Lo sciopero dei mezzi pubblici previsto per venerdì 13 ottobre a Roma è stato rinviato a data da destinarsi. Come comunica l'Agenzia della Mobilità in una nota "saranno regolari bus, filobus, tram, metropolitane e ferrovie Roma-Civitacastellana-Viterbo, Roma-Lido e Termini-Centocelle".

"Il rinvio dello sciopero del trasporto pubblico locale di Atac del 13 ottobre è una scelta di responsabilità nei confronti dei cittadini. L'Assessorato aveva inviato alla Prefettura una lettera in cui metteva in evidenza i possibili problemi di ordine pubblico che potevano scaturire da uno sciopero in un momento così' delicato. Siamo quindi contenti del risultato ottenuto. Questa è un'ottima notizia per i romani e i turisti che non subiranno disagi", ha dichiarato l'assessore alla Città in Movimento di Roma Capitale, Linda Meleo.

I sindacati: "Lo sciopero sarebbe ridotto a quattro ore. Intollerabile"

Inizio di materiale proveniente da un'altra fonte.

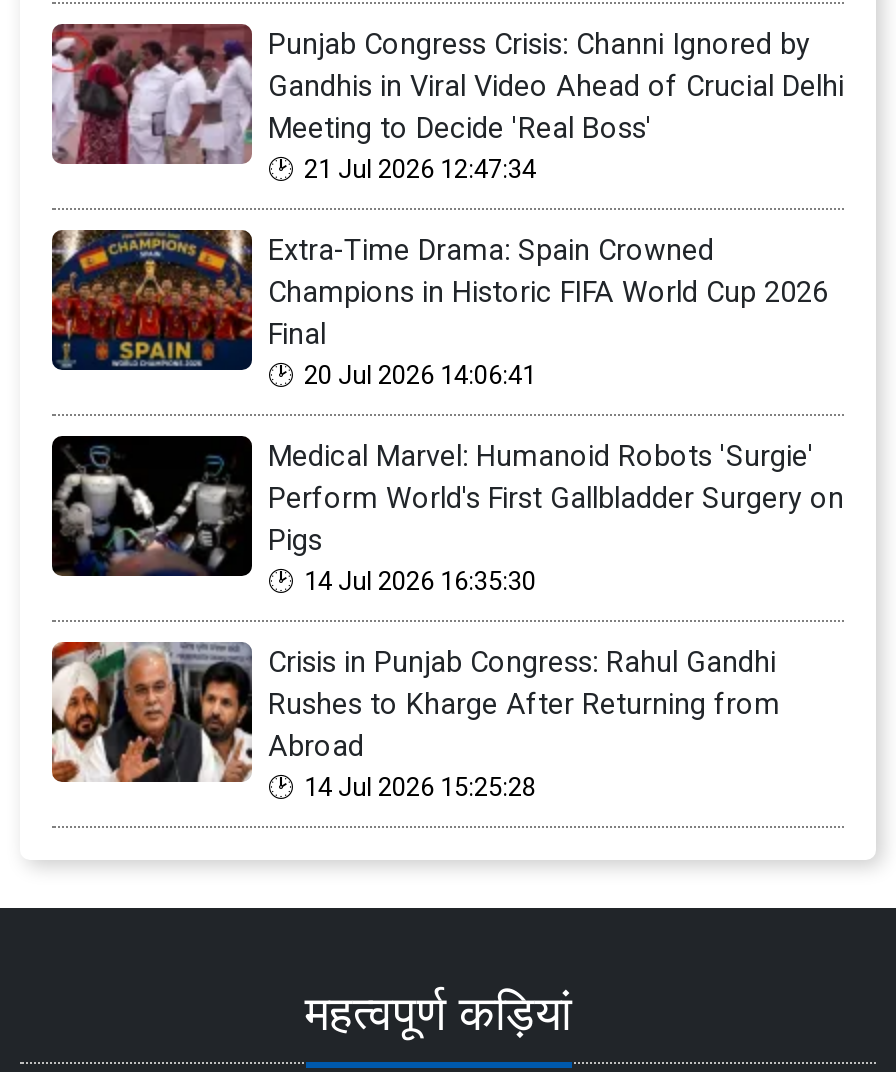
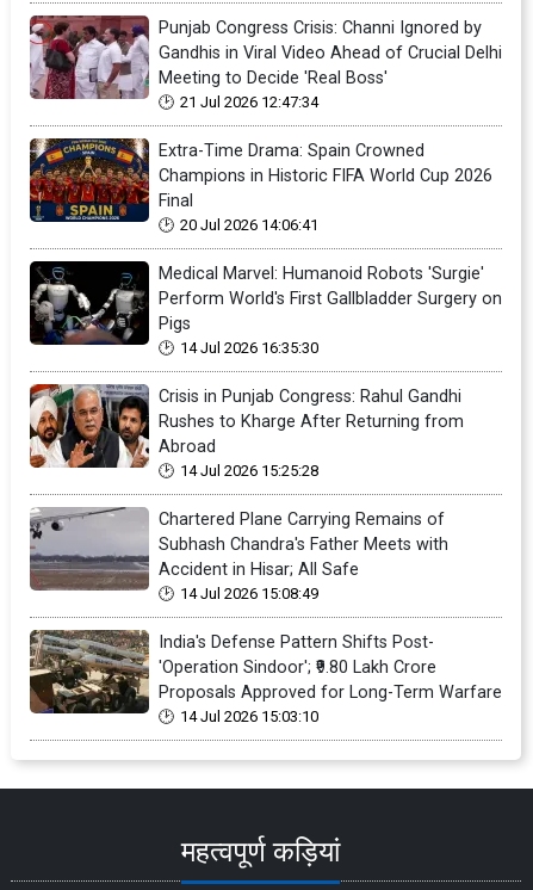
none -> [29,507,502,726] [image] | Chartered Plane Carrying Remains of | Subhash Chandra's Father Meets with | Accident in Hisar; All Safe | 14 Jul 2026 15:08:49 | India's Defense Pattern Shifts Post- | 'Operation Sindoor'; ₹9.80 Lakh Crore | Proposals Approved for Long-Term Warfare | 14 Jul 2026 15:03:10
none -> [30,630,143,715] [image]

"Dopo un incontro avuto lunedì oggi siamo stati riconvocati in Prefettura e oggi perché ci sono state delle segnalazioni da Roma Capitale e dalla Commissione Garanzia atte a spingere il prefetto a prendere una decisione sullo sciopero di venerdì 13, che sarebbe stato ridotto a 4 ore. In merito alla decisione della Prefettura, abbiamo ritenuto che sarebbe stato intollerabile ridurre un'altra volta lo sciopero, perché per noi i lavoratori devono avere il diritto sacrosanto a manifestare il loro dissenso, quindi abbiamo deciso di differire la protesta in un'altra data", ha dichiarato all'agenzia Askanews Michele Frullo, dell'USB Lavoro privato di Roma.

La Prefettura, si legge nel verbale dell'incontro con i sindacati, ha messo i rappresentanti dei lavoratori davanti a una scelta praticamente obbligata: rinvio oppure riduzione a quattro ore. Secondo l'Assessorato alla Mobilità, che ha presentato una memoria scritta al prefetto, "in occasione dei precedenti scioperi, i ridotti mezzi di servizio, rallentati anche dall'aumento del traffico, hanno accumulato importanti ritardi e sono stati di fatto "presi d'assalto" dai numerosi passeggeri in attesa alle fermate. Tali scioperi hanno determinato problemi si sicurezza alle banchine delle metropolitane nellef asi di ripresa del sevizio, generando situazioni potenzialmente pericolose per l'incolumità dei viaggiatori".